** SOURCE MATERIAL follows **

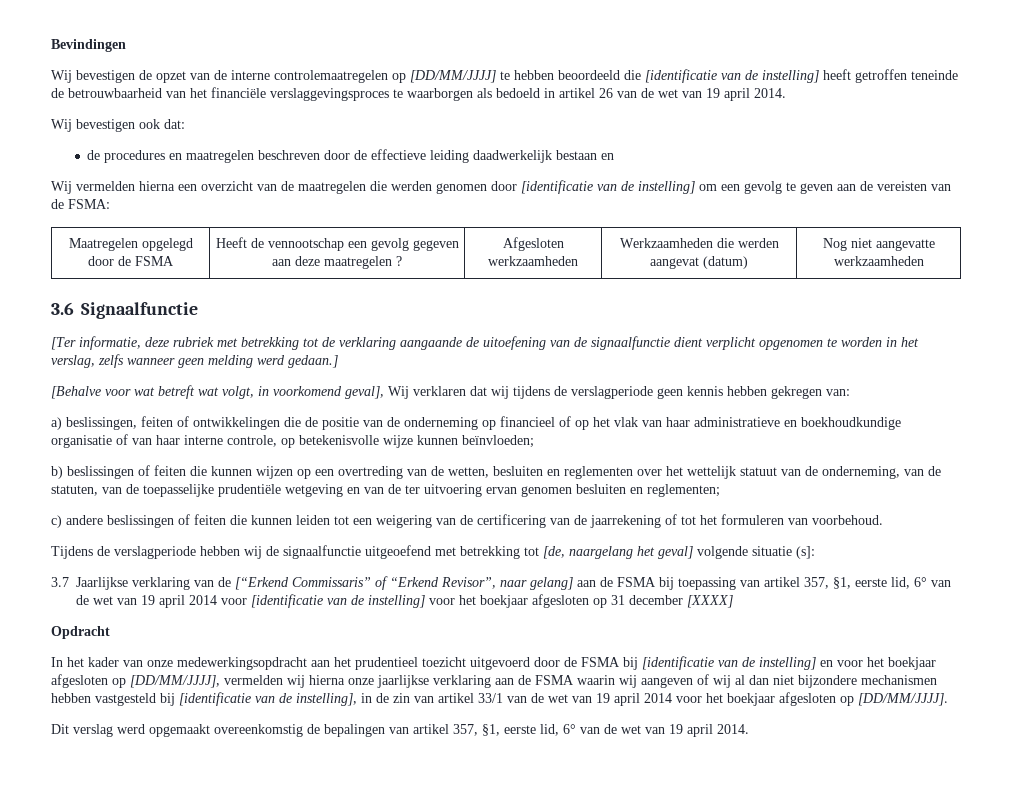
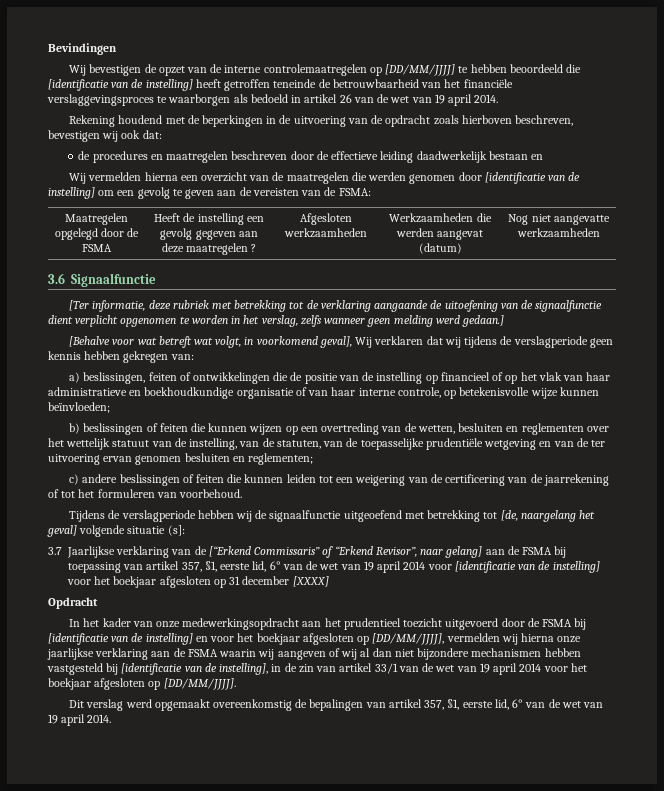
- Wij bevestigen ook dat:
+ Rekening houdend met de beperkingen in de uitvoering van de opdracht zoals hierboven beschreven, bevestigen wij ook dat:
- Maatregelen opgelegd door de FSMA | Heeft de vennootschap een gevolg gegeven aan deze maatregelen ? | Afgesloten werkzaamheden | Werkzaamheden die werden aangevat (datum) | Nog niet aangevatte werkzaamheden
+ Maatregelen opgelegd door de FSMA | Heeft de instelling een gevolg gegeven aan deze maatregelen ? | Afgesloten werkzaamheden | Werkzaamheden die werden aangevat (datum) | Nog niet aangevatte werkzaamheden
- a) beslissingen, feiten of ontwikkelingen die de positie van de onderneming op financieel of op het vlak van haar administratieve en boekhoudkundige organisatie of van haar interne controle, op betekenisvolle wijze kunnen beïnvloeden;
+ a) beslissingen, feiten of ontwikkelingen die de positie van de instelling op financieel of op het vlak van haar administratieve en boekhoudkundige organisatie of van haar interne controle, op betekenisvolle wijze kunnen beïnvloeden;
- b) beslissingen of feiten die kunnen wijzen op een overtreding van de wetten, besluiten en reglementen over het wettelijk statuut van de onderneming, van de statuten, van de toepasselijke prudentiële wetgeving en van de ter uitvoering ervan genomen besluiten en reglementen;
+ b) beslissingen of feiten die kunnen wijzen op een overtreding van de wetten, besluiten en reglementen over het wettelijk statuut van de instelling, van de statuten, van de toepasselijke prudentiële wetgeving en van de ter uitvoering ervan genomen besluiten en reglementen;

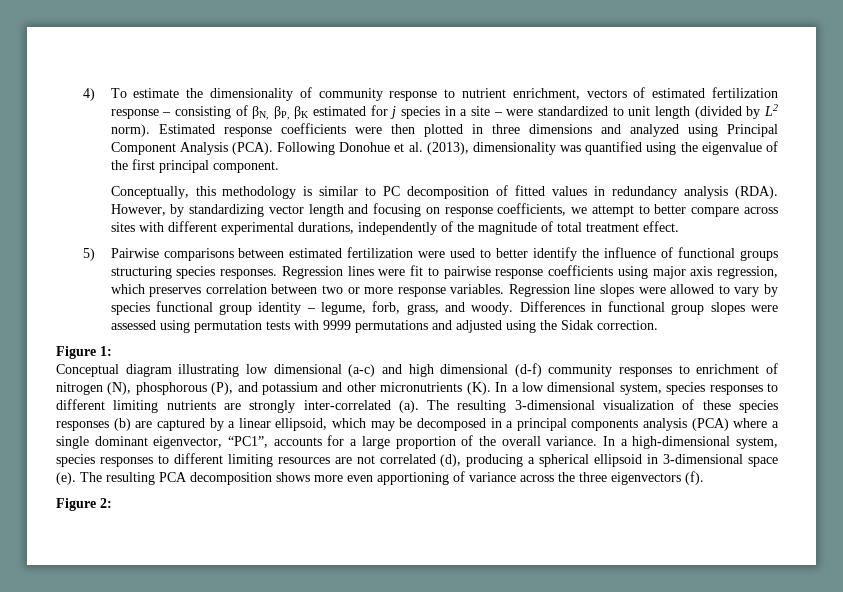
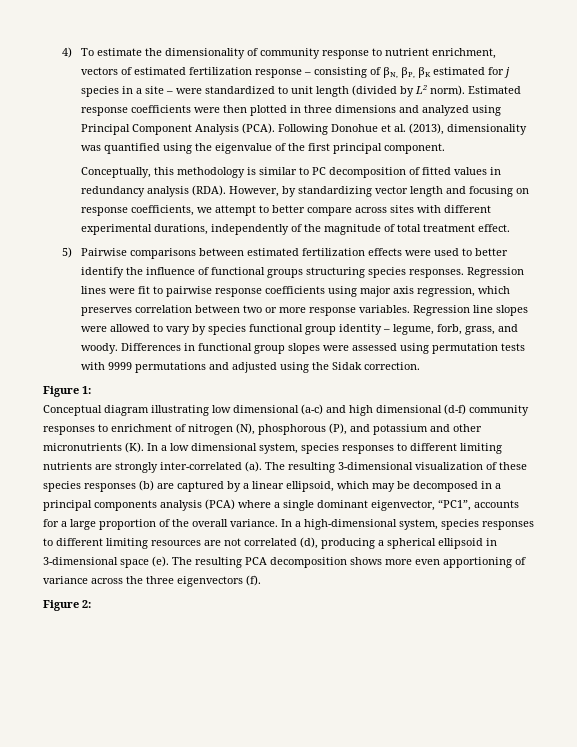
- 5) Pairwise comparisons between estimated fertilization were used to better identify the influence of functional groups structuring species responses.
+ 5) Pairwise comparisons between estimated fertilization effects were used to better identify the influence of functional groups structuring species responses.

** End of SOURCE MATERIAL **

**ABOUT THIS EXERCISE:**
A single integer is the expected output: the number of lines in the data that include the word "besluiten".

**RESPONSE:**
2